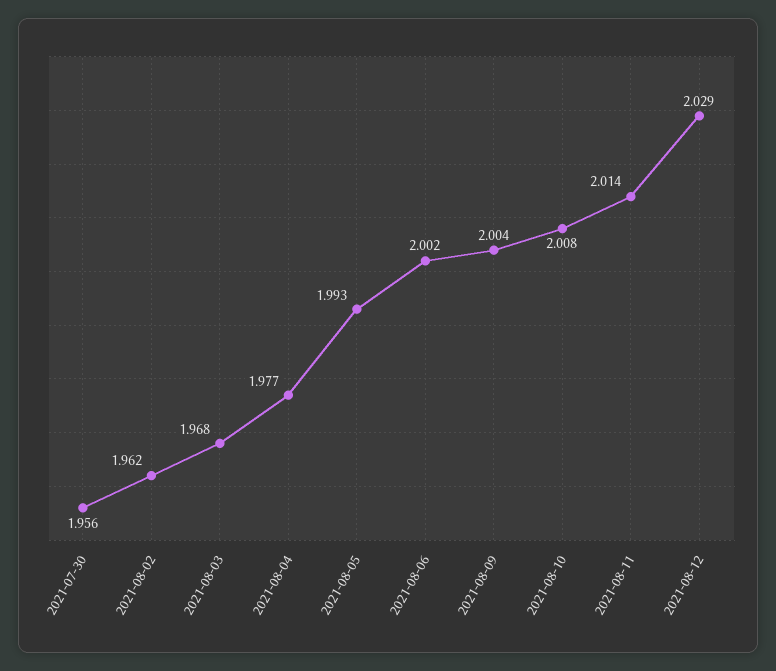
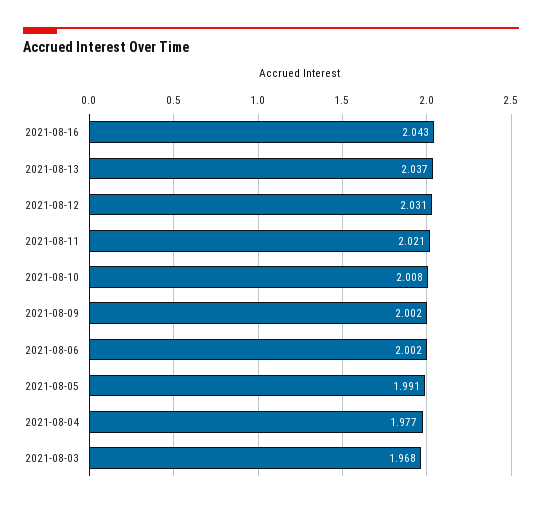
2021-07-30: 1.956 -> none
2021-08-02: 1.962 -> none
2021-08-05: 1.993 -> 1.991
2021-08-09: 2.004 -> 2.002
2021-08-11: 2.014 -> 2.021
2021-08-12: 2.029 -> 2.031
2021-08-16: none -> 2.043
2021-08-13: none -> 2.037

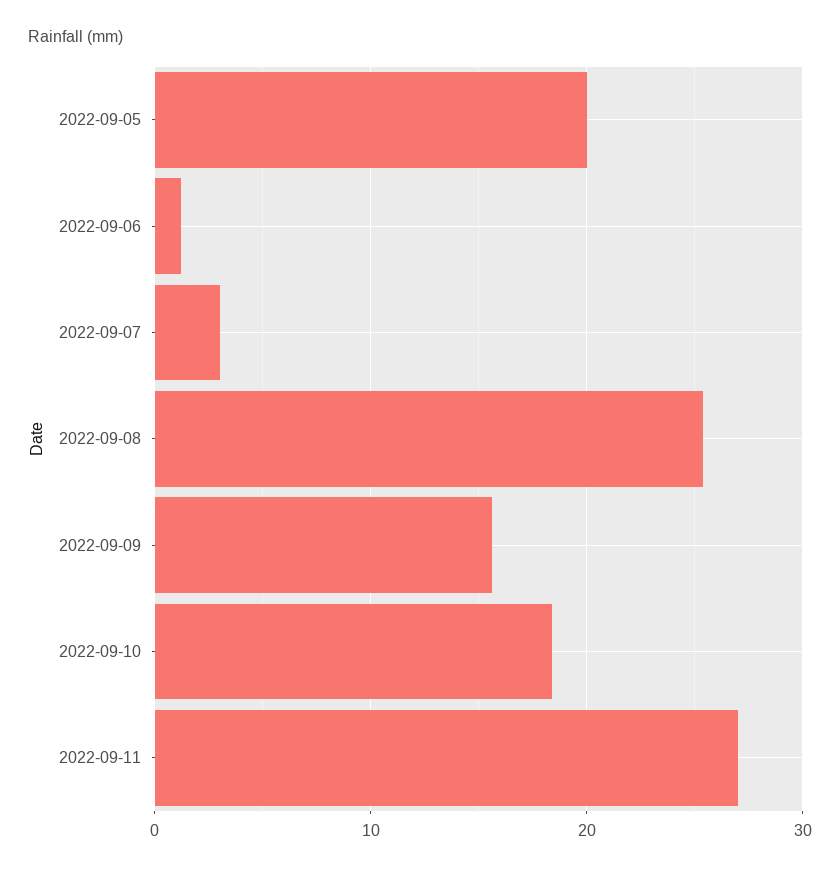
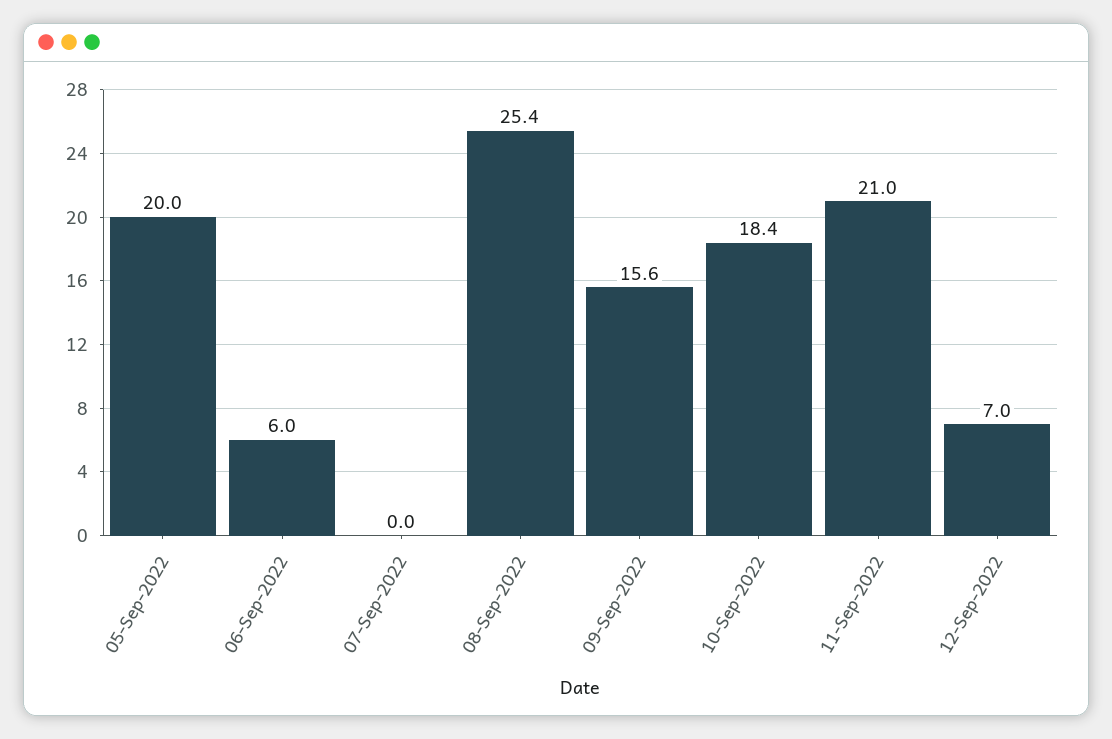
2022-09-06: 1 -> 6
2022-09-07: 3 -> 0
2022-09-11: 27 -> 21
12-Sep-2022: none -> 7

§ TRY IT:
Your reply should consist only of the lines running from the line with "2021-08-12: 2.029 -> 2.031" to the end of the entries, both included, copied exactly and without any pictures.

§ EXERCISE RESULT:
2021-08-12: 2.029 -> 2.031
2021-08-16: none -> 2.043
2021-08-13: none -> 2.037

2022-09-06: 1 -> 6
2022-09-07: 3 -> 0
2022-09-11: 27 -> 21
12-Sep-2022: none -> 7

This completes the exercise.